The intent of this proposed feature is to give authors the ability to decouple the collation order of an element from its textual appearance. This is useful in cases where content is auto-generated, such as lists of terms/tables/figures and indexes.
Any case where processing auto-generates or re-orders items based on those items' string values. Here are two examples.
<glossentry> <title>100 Years' War<collate-as>Hundred Years War</collate-as></title> <glossdef>A conflict between England and France in the Middle Ages.</glossdef> </glossentry>
<ul-sorted> <li>Pink Floyd</li> <li>U2</li> <li conref="sometopic.xml#topicid/someartist"/> <li>Alan Parsons<collate-as>Parsons, Alan</collate-as></li> <li>The Alan Parsons Project<collate-as>Parsons, Alan</collate-as></li> <li conref="someothertopic.xml#topicid/someotherartist"/> <!-- Hundreds more here. --> </ul-sorted>
Trivial. Can be done as a specialization of data, which is in almost every elements' content model. May benefit from a DITA 1.2 proposal which limits specializations to certain elements.
If implemented as a specialization, new DTD/Schema files and alterations to the topic shells. Toolkit implementations need to ignore the collate-as element (which they do for data anyway) except where they are looking for the collation value of an element.

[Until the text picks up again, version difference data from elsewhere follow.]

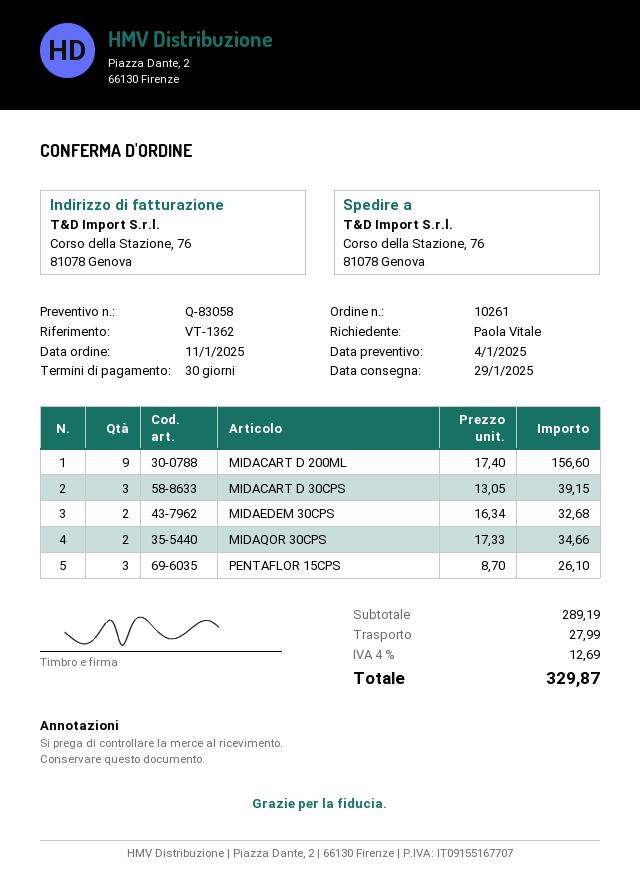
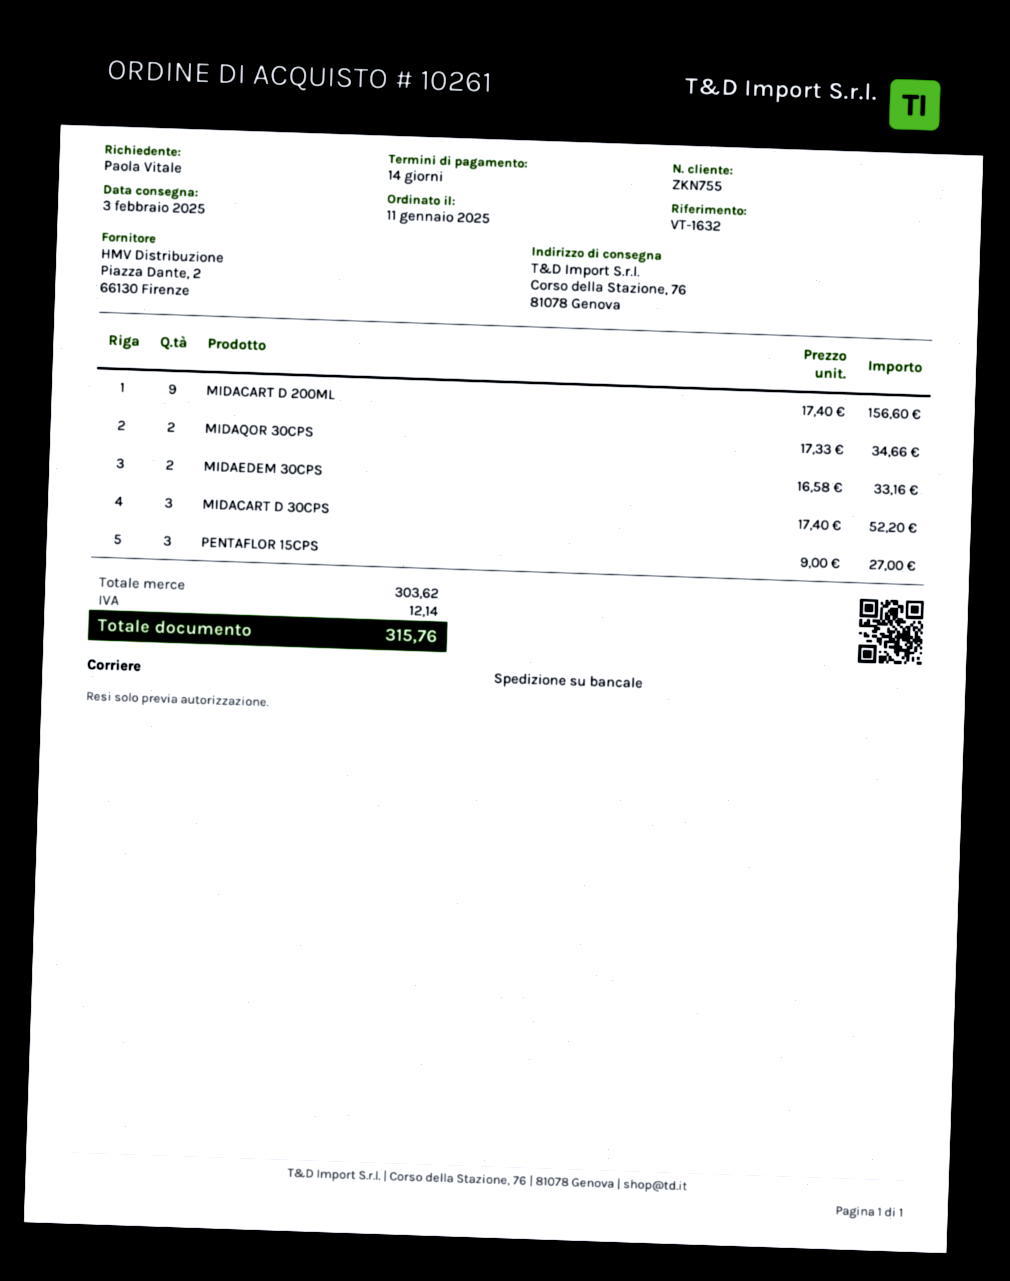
delivery date: 2025-01-29 -> 2025-02-03
payment terms: 30 days -> 14 days
reference: VT-1362 -> VT-1632
MIDACART D 30CPS: 3 x 13.05 = 39.15 -> 3 x 17.40 = 52.20
MIDAEDEM 30CPS: 2 x 16.34 = 32.68 -> 2 x 16.58 = 33.16
PENTAFLOR 15CPS: 3 x 8.70 = 26.10 -> 3 x 9.00 = 27.00
subtotal: 289.19 -> 303.62
shipping: 27.99 -> none
tax: 12.69 -> 12.14
total: 329.87 -> 315.76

In the architectural specification, a new subsection of "DITA processing" needs to be created to explain the meaining of collate-as. It should give examples similar to the ones in this proposal. Default handling of the element (to ignore it) and cases where it should be consulted (list generation) should be discussed. The specification should state that collate-as does not affect the language used in the collation process (that remains with xml:lang), only the value used in the collation process. The specification should emphasize that this element is never required, and that it may be meaningless for some outputs. The specification should remind readers that in the context of translation, it may be necessary to create or destroy collate-as elements, depending on the source and target language.
The language specification should describe the collate-as element and give its content model (#CDATA).